> **Your task**
Everything in the data should be repeated exactly, save for the images.
--- START ---
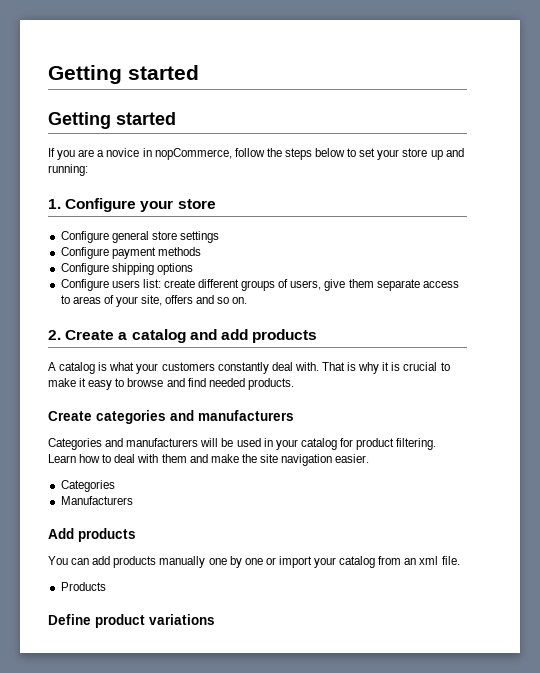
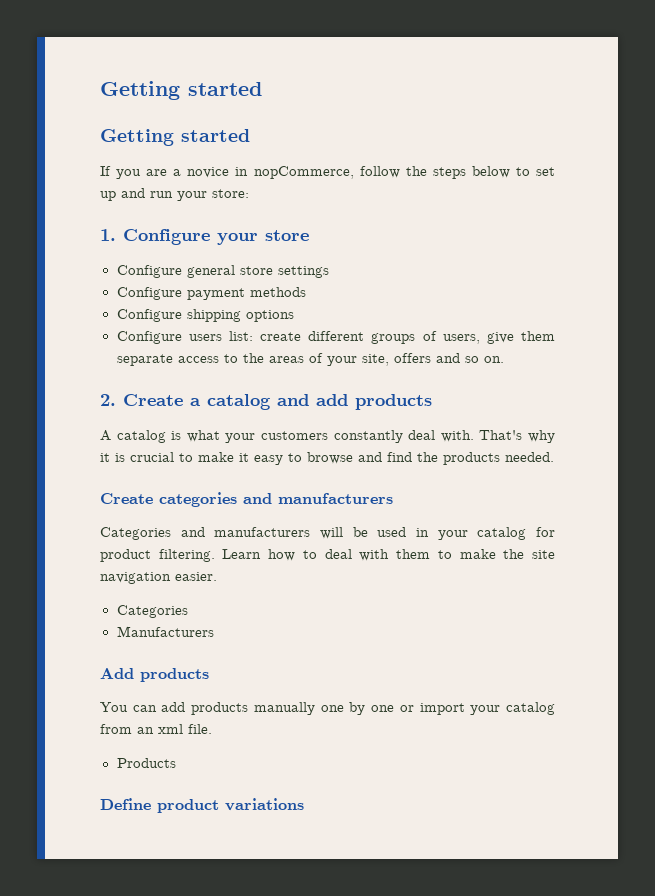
- If you are a novice in nopCommerce, follow the steps below to set your store up and running:
+ If you are a novice in nopCommerce, follow the steps below to set up and run your store:
- Configure users list: create different groups of users, give them separate access to areas of your site, offers and so on.
+ Configure users list: create different groups of users, give them separate access to the areas of your site, offers and so on.
- That is why it is crucial to make it easy to browse and find needed products.
+ That's why it is crucial to make it easy to browse and find the products needed.
- Learn how to deal with them and make the site navigation easier.
+ Learn how to deal with them to make the site navigation easier.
--- END ---
> **Result of this exercise**
- If you are a novice in nopCommerce, follow the steps below to set your store up and running:
+ If you are a novice in nopCommerce, follow the steps below to set up and run your store:
- Configure users list: create different groups of users, give them separate access to areas of your site, offers and so on.
+ Configure users list: create different groups of users, give them separate access to the areas of your site, offers and so on.
- That is why it is crucial to make it easy to browse and find needed products.
+ That's why it is crucial to make it easy to browse and find the products needed.
- Learn how to deal with them and make the site navigation easier.
+ Learn how to deal with them to make the site navigation easier.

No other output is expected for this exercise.